Illustration by Sean McCabePhoto: Courtesy of Showtime

“Paradise,” Sleeper Cell informs us early on, “is in the shadow of the swords.” The radical Islamic sleepers in this mini-series—a tour guide, a bowling-alley clerk, a grocery-store cashier, a high-school science teacher, and a security consultant who coaches a baseball team while pretending to be Jewish—prefer to think of themselves as holy warriors rather than terrorists. As they fester and plot in small rooms with white-noise generators to discourage electronic eavesdropping, as they steal trucks, stone stool pigeons, rehearse shopping-mall atrocities, smuggle anthrax from Canada, try out poison gas on dogs, and videotape infomercials to be aired after they’ve gone up in glorious smoke, they also explain their quarrel with the West and modernity, and how it is that they came to decadent Los Angeles from traumatic Saudi Arabia, Bosnia, France, and/or Berkeley, California.

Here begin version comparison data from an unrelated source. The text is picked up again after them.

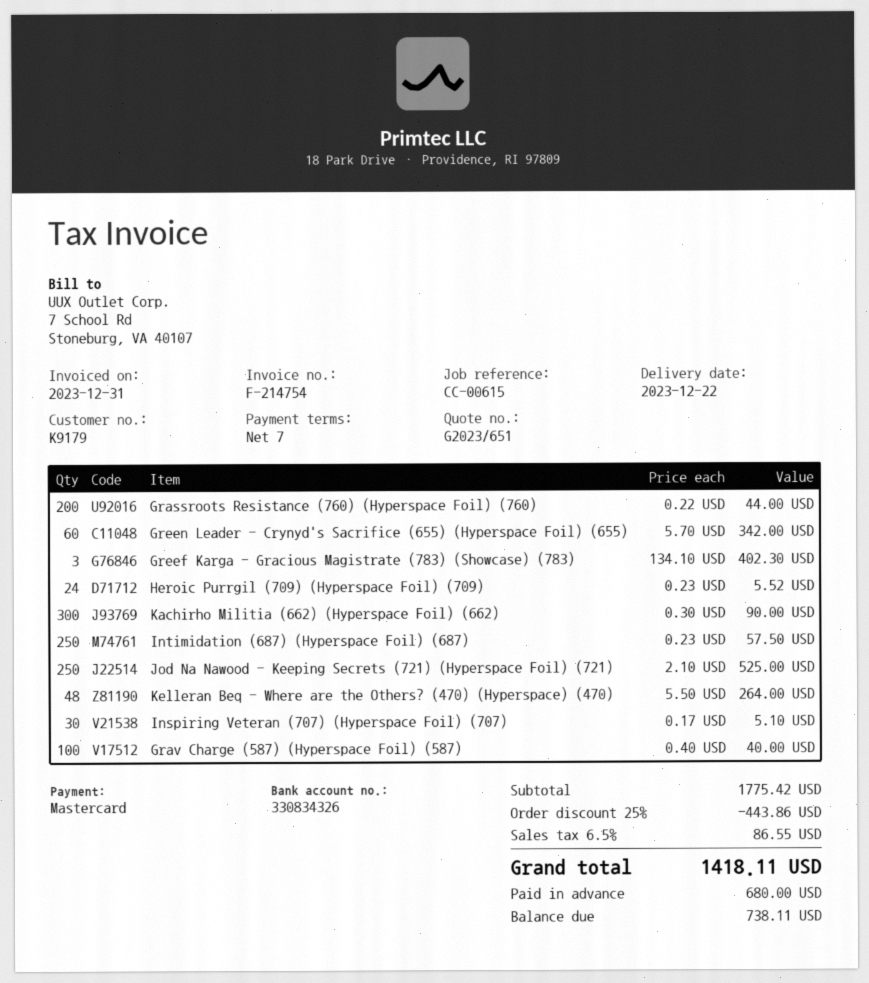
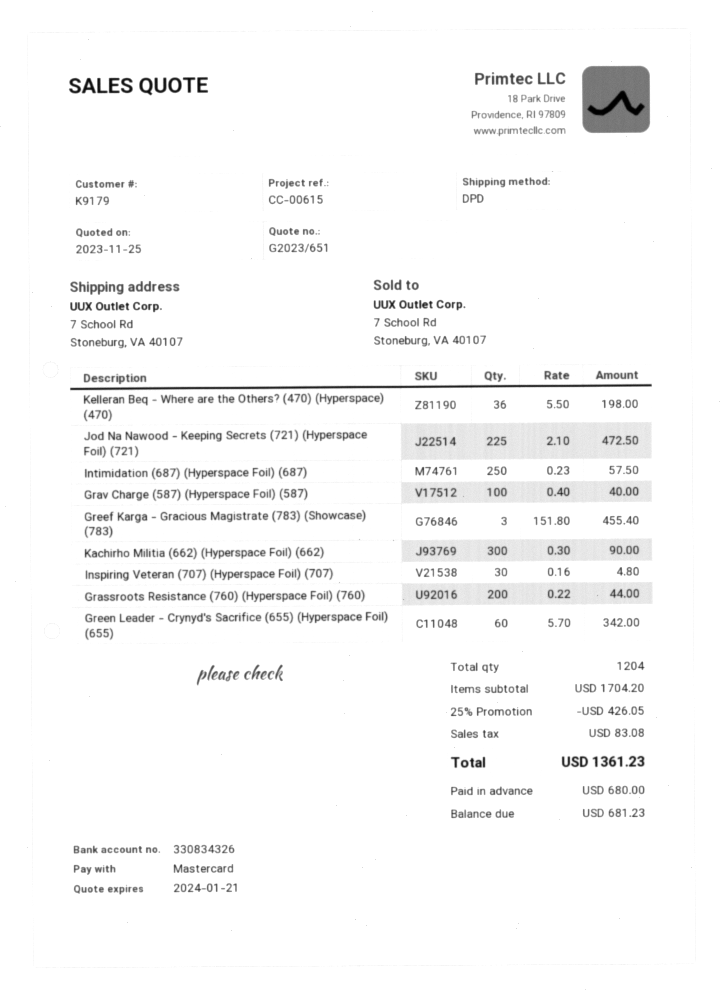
Greef Karga - Gracious Magistrate (783) (Showcase) (783): 3 x 134.10 = 402.30 -> 3 x 151.80 = 455.40
Heroic Purrgil (709) (Hyperspace Foil) (709): 24 x 0.23 = 5.52 -> none
Jod Na Nawood - Keeping Secrets (721) (Hyperspace Foil) (721): 250 x 2.10 = 525.00 -> 225 x 2.10 = 472.50
Kelleran Beq - Where are the Others? (470) (Hyperspace) (470): 48 x 5.50 = 264.00 -> 36 x 5.50 = 198.00
Inspiring Veteran (707) (Hyperspace Foil) (707): 30 x 0.17 = 5.10 -> 30 x 0.16 = 4.80
subtotal: 1775.42 -> 1704.20
discount: 25% = 443.86 -> 25% = 426.05
tax: 86.55 -> 83.08
total: 1418.11 -> 1361.23
balance: 738.11 -> 681.23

Executive producers Ethan Reiff and Cyrus Voris have larger ambitions than merely to thrill us. To be sure, there is enough action to start a riot and enough narrative to stuff a Ludlum novel, from dog races, baseball games, and text messaging to strip bars, lap dancing, and love gone wrong. (Premium cable means wardrobe malfunctions.) But Sleeper Cell actually troubles to try to explain why people in other parts of the world might hate us enough to want to do us terrible harm. In such an endeavor, Reiff and Voris line up less with the hack screenwriters for whom “Arab terrorist” is the latest lazy stereotype than with such serious novelists as Doris Lessing, Heinrich Böll, Nadine Gordimer, Don DeLillo, and, most recently, Salman Rushdie in Shalimar the Clown, all of whom are genuinely curious about the extremist for whom everybody is a means instead of an end, even himself.

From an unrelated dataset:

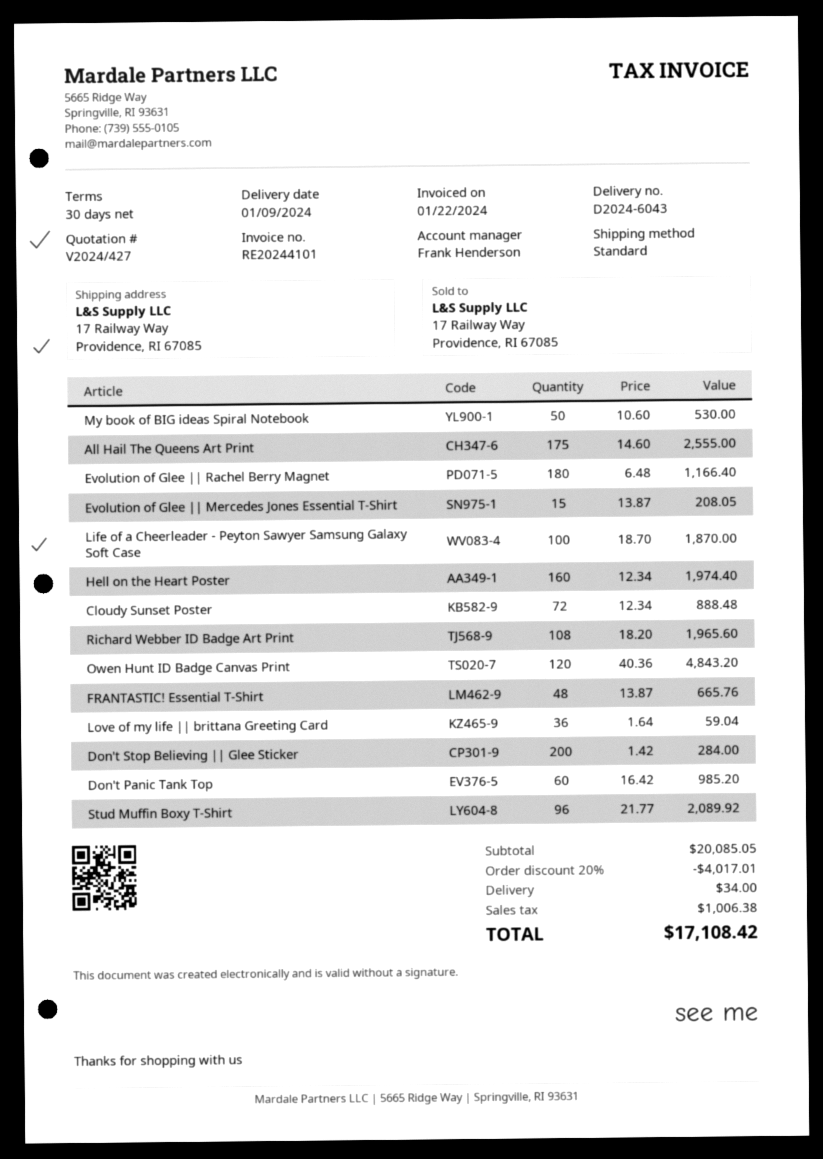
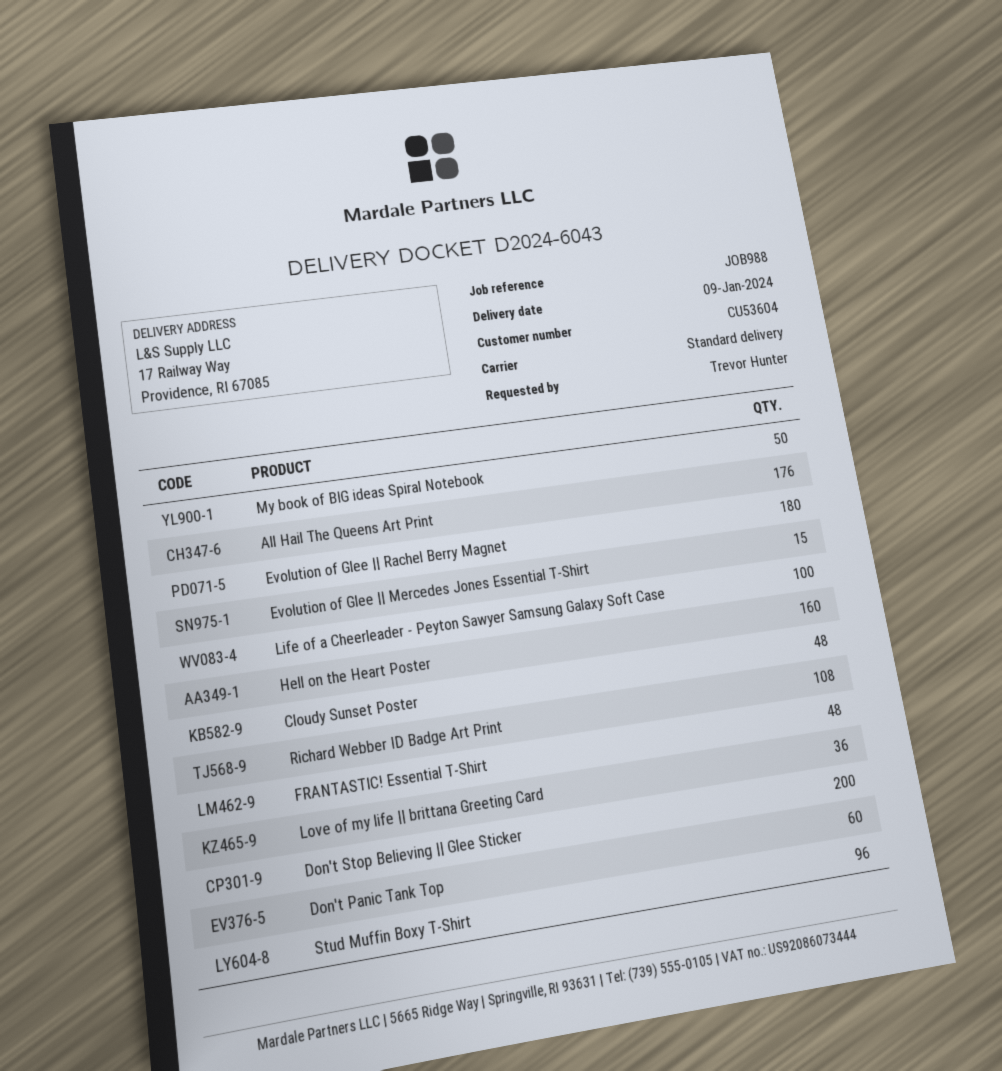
All Hail The Queens Art Print: 175 -> 176
Cloudy Sunset Poster: 72 -> 48
Owen Hunt ID Badge Canvas Print: 120 -> none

Alas, after ten fraught hours during which undercover FBI agent Darwyn Al-Sayeed (Michael Ealy) tries to figure out the cell’s ultimate target before the cell members figure out that Darwyn secretly subscribes to a kinder, gentler Koran than their own, we seem to get to know the enemy far too well, past empathetic understanding to listless impatience. Over and over again, they gnaw the same old bones and mutter the same old anathemas. Moreover, odd edges have been added that don’t so much round out character as lop off credibility. Farik, for instance, played by Oded Fehr (best known for helping Brendan Fraser save Egypt from The Mummy), is the brains of the L.A. operation. There is no reason not to believe that he is married to a Palestinian refugee who lives in London, or that he is in clandestine communication with similar cells in New York and Washington, D.C., or that he is capable of murdering a Mexican mobster who might get in the way of his laundered money. But why should he bother to wear a yarmulke and hang around synagogues? Wouldn’t this risk rather than advance his cause? And shouldn’t child prostitution in Tijuana offend him as much as it offends Darwyn?

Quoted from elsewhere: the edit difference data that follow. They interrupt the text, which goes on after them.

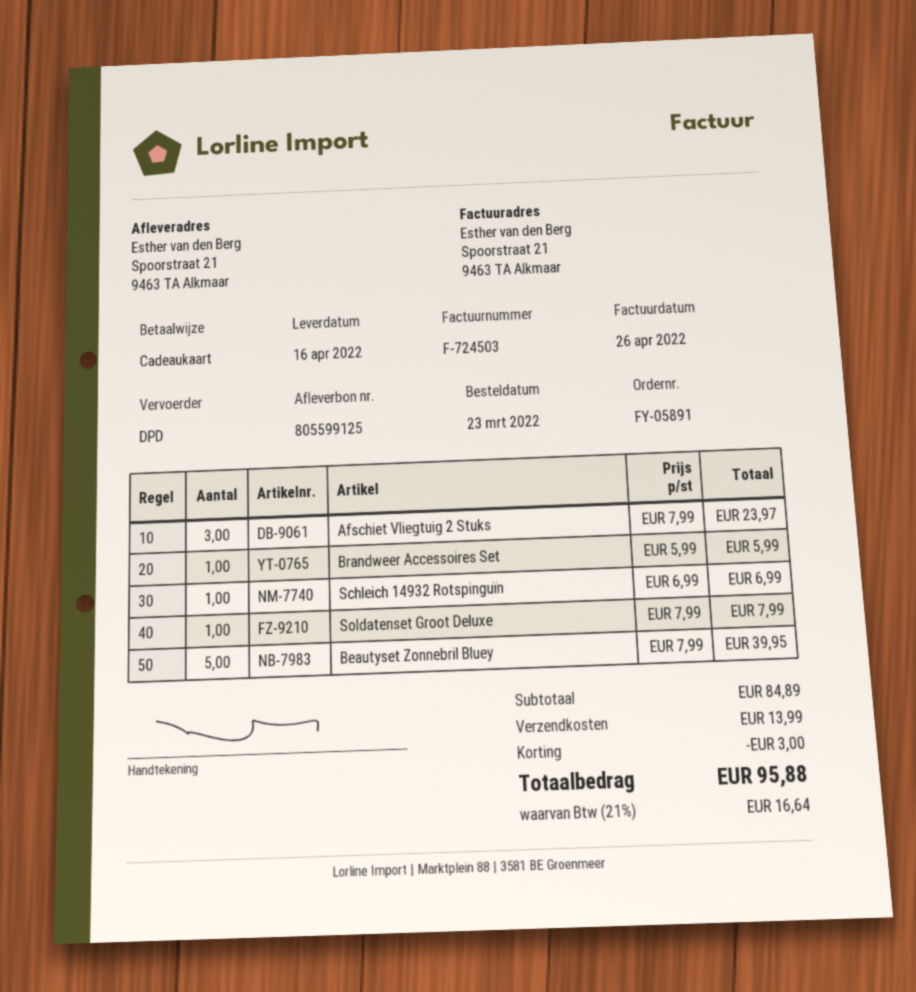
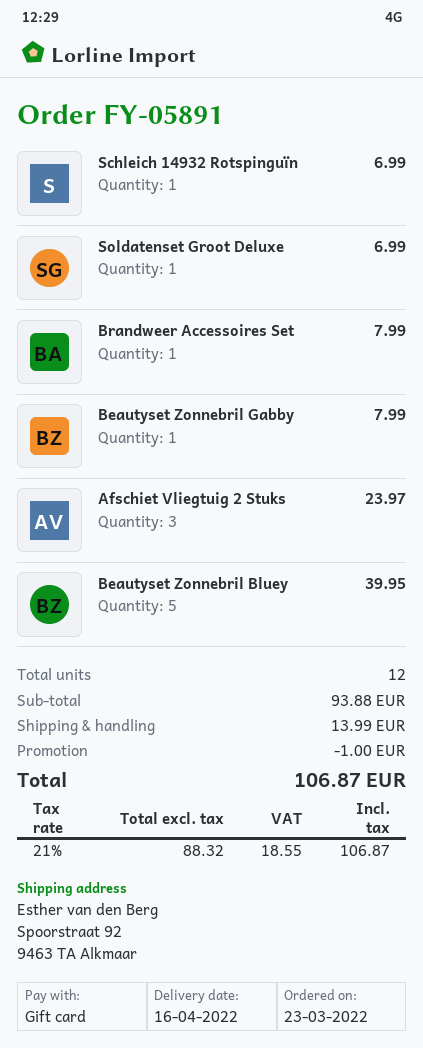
ship to: Spoorstraat 21, 9463 TA Alkmaar -> Spoorstraat 92, 9463 TA Alkmaar
Brandweer Accessoires Set: 1 for 5.99 -> 1 for 7.99
Soldatenset Groot Deluxe: 1 for 7.99 -> 1 for 6.99
Beautyset Zonnebril Gabby: none -> 1 for 7.99
subtotal: 84.89 -> 93.88
discount: 3.00 -> 1.00
tax: 21% = 16.64 -> 21% = 18.55
total: 95.88 -> 106.87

Then there’s blond-haired, quick-tempered, all-American Tommy. As played by Blake Shields, he looks less Middle Eastern than Big 12 football frat boy. Okay, it could happen. But must his conversion to bloodthirsty sectarianism be explained away as a Freudian rebellion against his equally blonde, radical-chic Berkeley-professor mother? (And never mind that Tommy’s mother is played by Ally Walker, the former star of Profiler who ought to be working for the Justice Department instead of against it.) This is beyond unlikely, on the threshold of perverse. And though I am willing to believe that another of the terrorists, Christian (Alex Nesic), is trying too hard to prove himself to a Moroccan wife who doesn’t love him, I’m not willing to buy his being French. French-baiting is the first refuge of American parochialism.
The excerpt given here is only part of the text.